TASK ITEM
Exact reproduction required: the lines below from the line with "text: Chrome ->" to the line with "align-items: flex-start ->", both ends included, and no others.

SUPPLIED DATA
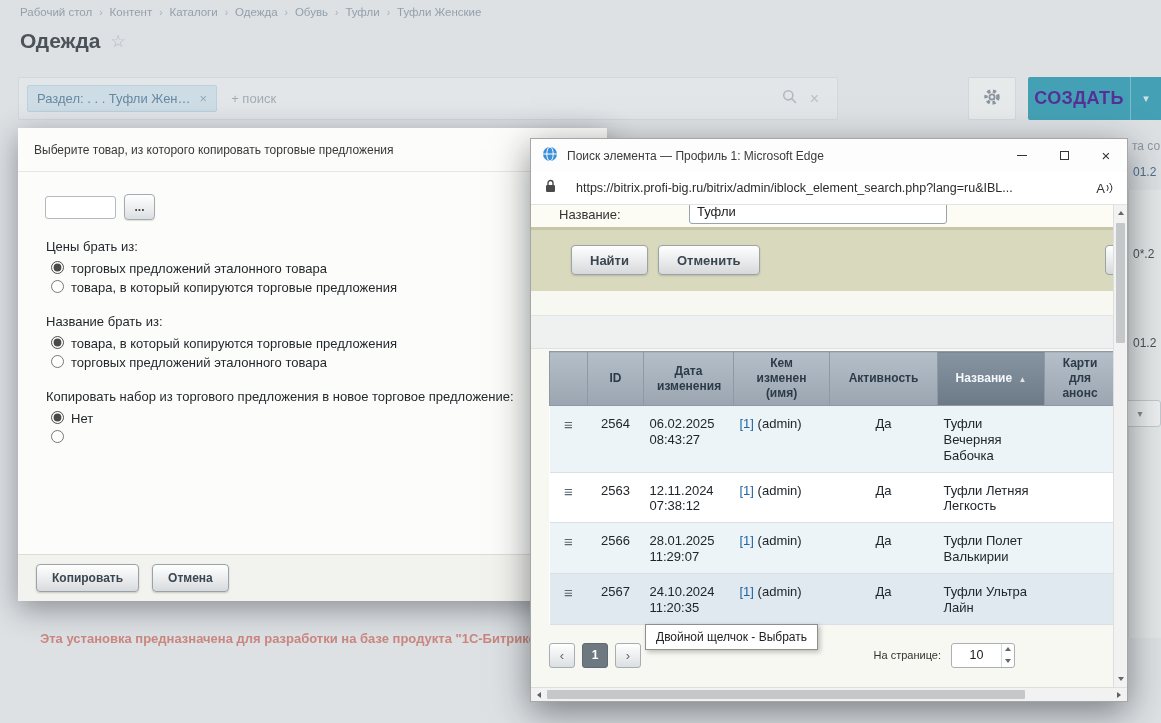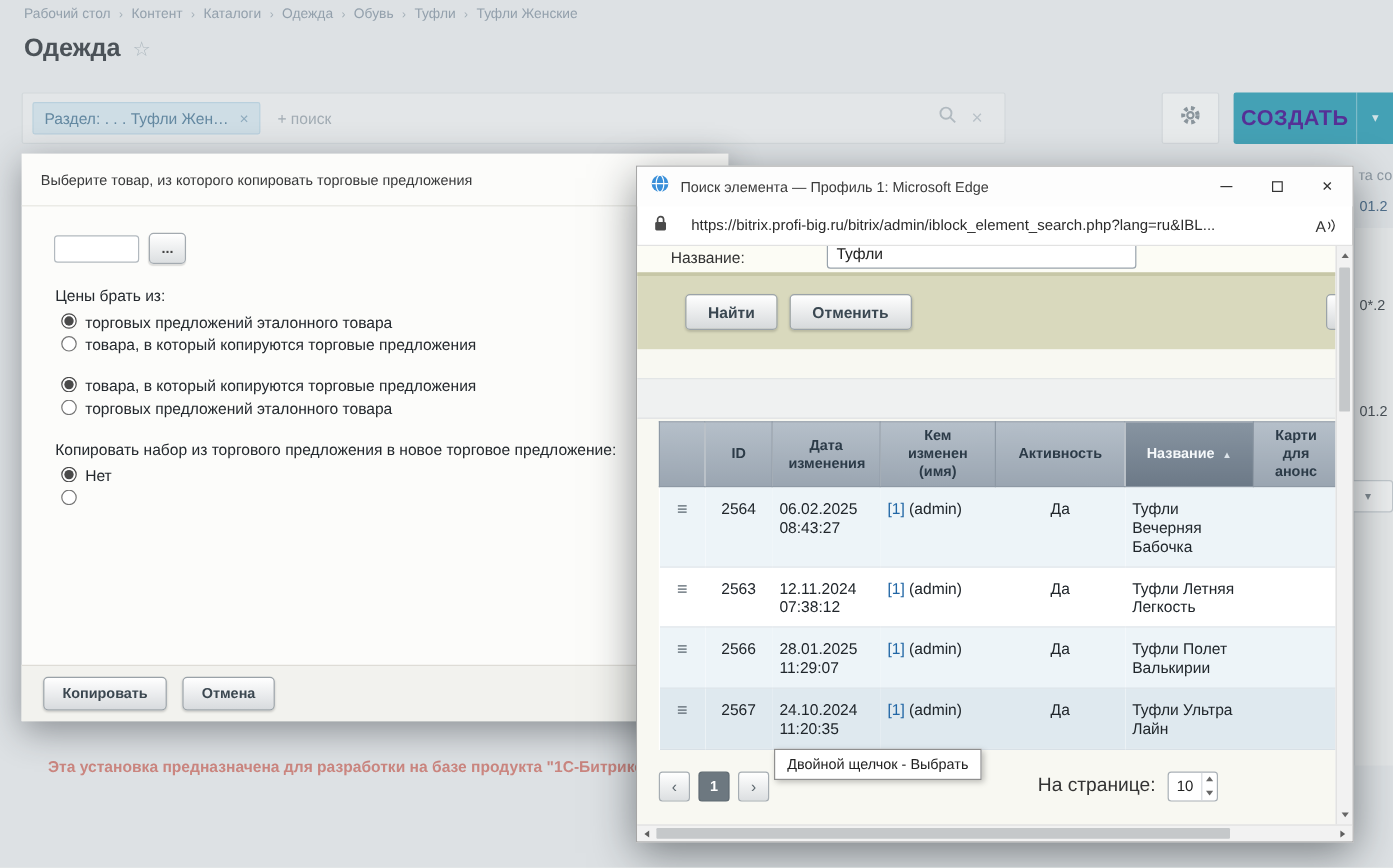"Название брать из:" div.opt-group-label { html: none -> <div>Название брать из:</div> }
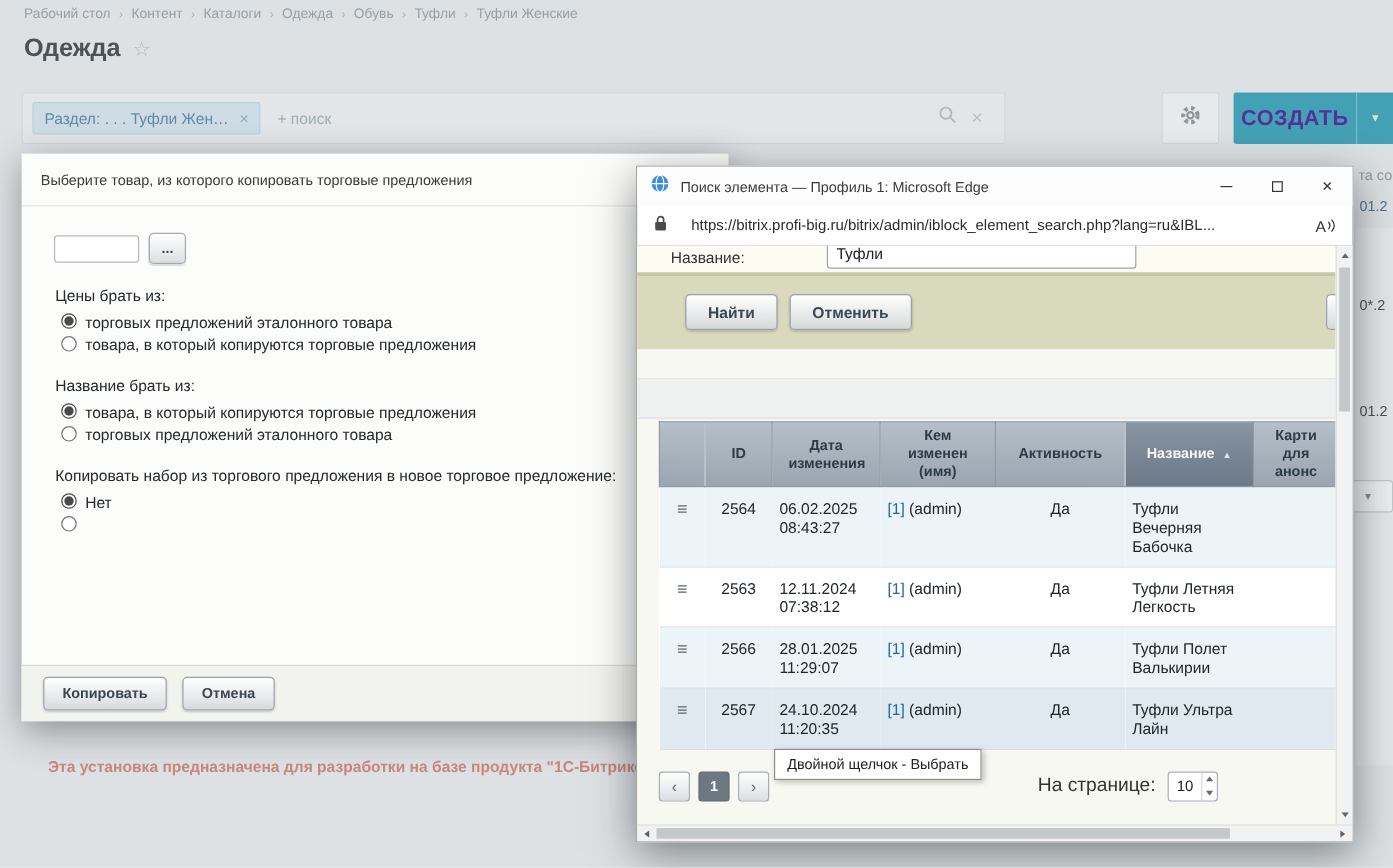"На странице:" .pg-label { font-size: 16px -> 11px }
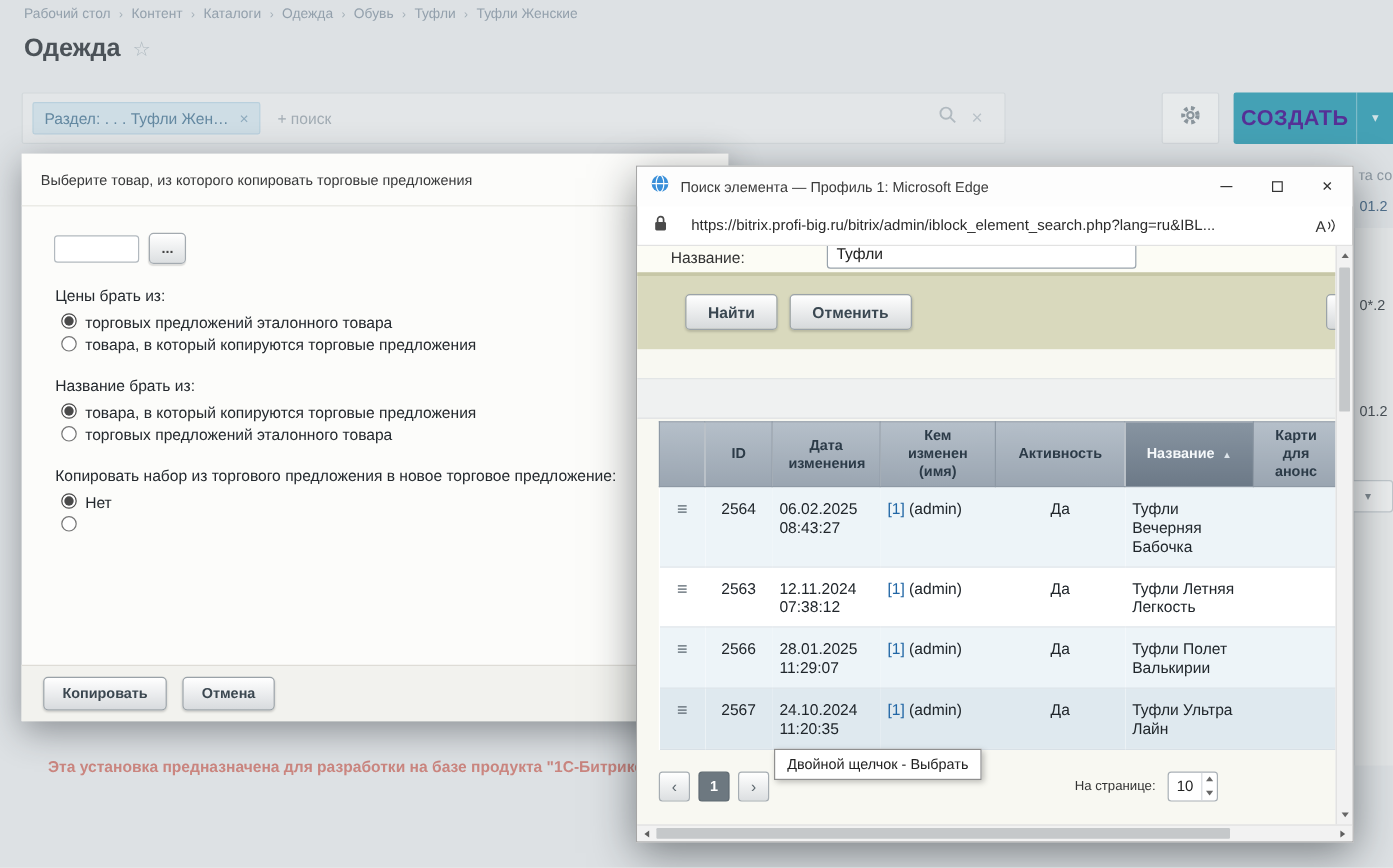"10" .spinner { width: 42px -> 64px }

...

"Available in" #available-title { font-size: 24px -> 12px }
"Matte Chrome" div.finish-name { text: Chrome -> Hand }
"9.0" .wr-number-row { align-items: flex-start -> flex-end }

REPLY
"Matte Chrome" div.finish-name { text: Chrome -> Hand }
"9.0" .wr-number-row { align-items: flex-start -> flex-end }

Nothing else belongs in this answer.